DATASET CONTENT:
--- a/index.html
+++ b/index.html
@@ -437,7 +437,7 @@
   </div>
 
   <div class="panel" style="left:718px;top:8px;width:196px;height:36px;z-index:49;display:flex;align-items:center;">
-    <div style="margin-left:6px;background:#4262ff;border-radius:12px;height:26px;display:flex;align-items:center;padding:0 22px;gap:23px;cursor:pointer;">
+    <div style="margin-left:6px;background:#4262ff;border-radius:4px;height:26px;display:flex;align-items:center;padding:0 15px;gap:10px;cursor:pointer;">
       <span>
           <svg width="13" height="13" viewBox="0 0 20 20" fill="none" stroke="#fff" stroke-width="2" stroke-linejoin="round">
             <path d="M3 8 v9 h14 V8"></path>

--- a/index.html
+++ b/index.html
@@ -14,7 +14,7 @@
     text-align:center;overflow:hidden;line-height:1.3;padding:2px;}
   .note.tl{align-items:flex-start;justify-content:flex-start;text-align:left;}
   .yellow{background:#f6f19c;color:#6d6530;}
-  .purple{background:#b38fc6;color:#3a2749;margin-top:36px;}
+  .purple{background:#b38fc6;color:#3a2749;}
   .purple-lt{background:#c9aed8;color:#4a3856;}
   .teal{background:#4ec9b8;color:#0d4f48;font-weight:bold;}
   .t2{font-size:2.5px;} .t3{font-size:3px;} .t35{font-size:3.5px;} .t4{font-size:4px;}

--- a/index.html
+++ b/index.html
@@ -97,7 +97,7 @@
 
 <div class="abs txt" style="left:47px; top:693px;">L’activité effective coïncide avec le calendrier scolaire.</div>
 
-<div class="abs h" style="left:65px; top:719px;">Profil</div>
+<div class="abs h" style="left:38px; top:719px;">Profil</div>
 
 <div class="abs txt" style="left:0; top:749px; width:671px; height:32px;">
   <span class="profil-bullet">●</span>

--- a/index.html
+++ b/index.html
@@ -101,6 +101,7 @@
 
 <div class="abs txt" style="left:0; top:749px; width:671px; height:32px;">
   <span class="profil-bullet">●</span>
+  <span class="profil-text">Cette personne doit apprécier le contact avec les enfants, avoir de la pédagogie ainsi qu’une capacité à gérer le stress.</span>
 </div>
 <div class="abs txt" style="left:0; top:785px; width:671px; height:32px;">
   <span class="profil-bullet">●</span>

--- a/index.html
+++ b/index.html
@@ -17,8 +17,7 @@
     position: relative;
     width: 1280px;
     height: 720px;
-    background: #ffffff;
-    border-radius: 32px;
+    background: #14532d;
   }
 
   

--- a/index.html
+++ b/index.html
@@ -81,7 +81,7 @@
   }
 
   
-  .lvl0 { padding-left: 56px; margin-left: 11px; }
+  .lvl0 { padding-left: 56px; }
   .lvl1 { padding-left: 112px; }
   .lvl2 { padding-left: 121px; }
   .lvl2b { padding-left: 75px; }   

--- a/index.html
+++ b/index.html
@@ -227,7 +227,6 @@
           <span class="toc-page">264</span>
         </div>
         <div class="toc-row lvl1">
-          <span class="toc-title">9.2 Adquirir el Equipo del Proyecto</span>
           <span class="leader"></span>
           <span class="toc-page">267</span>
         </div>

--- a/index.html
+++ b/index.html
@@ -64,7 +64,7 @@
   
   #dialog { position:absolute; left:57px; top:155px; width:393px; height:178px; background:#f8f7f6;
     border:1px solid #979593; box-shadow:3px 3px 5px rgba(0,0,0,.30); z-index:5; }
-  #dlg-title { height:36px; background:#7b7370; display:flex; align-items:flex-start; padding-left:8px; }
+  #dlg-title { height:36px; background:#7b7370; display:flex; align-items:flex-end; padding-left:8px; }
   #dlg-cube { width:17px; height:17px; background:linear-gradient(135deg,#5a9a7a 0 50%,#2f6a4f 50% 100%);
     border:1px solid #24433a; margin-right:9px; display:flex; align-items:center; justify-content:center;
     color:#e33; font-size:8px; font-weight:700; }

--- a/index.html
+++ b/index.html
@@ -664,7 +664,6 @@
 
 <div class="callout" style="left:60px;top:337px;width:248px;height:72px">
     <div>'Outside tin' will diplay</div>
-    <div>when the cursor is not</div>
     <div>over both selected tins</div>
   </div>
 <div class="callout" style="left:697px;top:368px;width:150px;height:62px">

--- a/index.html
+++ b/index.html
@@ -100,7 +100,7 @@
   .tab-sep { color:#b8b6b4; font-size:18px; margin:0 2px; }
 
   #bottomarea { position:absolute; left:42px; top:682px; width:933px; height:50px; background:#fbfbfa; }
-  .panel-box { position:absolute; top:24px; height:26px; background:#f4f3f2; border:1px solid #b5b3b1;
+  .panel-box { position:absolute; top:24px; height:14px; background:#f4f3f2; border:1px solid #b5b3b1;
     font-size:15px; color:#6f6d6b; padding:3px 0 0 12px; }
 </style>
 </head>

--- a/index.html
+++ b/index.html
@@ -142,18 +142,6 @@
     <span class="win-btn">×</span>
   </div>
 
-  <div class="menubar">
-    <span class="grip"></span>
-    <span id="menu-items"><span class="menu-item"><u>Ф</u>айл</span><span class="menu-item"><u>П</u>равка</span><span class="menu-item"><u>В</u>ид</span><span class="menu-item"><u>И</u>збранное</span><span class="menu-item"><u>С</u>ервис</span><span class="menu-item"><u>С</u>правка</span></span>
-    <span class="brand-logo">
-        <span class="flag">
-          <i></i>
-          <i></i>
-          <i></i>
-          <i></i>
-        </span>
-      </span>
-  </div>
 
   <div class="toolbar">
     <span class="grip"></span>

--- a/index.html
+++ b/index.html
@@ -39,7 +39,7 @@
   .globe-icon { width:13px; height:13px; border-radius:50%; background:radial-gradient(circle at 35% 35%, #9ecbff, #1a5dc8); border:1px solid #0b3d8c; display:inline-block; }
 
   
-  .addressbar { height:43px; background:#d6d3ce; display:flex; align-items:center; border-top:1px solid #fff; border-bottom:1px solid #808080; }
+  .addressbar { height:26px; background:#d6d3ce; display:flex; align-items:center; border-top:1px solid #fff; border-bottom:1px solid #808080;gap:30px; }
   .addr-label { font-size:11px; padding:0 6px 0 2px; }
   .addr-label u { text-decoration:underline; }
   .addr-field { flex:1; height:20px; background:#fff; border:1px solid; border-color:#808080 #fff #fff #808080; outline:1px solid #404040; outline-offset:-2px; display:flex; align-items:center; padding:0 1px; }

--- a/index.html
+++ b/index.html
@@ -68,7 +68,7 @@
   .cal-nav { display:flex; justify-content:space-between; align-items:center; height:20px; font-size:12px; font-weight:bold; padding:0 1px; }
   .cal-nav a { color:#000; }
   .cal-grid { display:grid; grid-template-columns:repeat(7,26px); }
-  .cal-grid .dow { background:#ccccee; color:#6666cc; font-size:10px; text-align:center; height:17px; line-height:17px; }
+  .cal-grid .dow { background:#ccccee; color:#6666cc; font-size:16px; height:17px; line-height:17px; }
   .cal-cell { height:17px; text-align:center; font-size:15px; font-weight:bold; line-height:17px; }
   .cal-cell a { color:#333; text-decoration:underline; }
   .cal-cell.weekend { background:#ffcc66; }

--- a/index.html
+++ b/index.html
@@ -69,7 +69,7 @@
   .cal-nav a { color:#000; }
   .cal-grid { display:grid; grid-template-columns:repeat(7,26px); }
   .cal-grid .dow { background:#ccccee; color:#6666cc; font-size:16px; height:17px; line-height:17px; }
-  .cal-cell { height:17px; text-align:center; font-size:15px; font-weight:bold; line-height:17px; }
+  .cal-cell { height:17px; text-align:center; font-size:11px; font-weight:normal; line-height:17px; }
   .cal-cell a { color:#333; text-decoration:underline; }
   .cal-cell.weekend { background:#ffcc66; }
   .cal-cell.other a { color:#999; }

TASK GOAL:
Read the lines above. Gather those in which the string "start" is found.

SOLVED PROBLEM:
   .note.tl{align-items:flex-start;justify-content:flex-start;text-align:left;}
-  #dlg-title { height:36px; background:#7b7370; display:flex; align-items:flex-start; padding-left:8px; }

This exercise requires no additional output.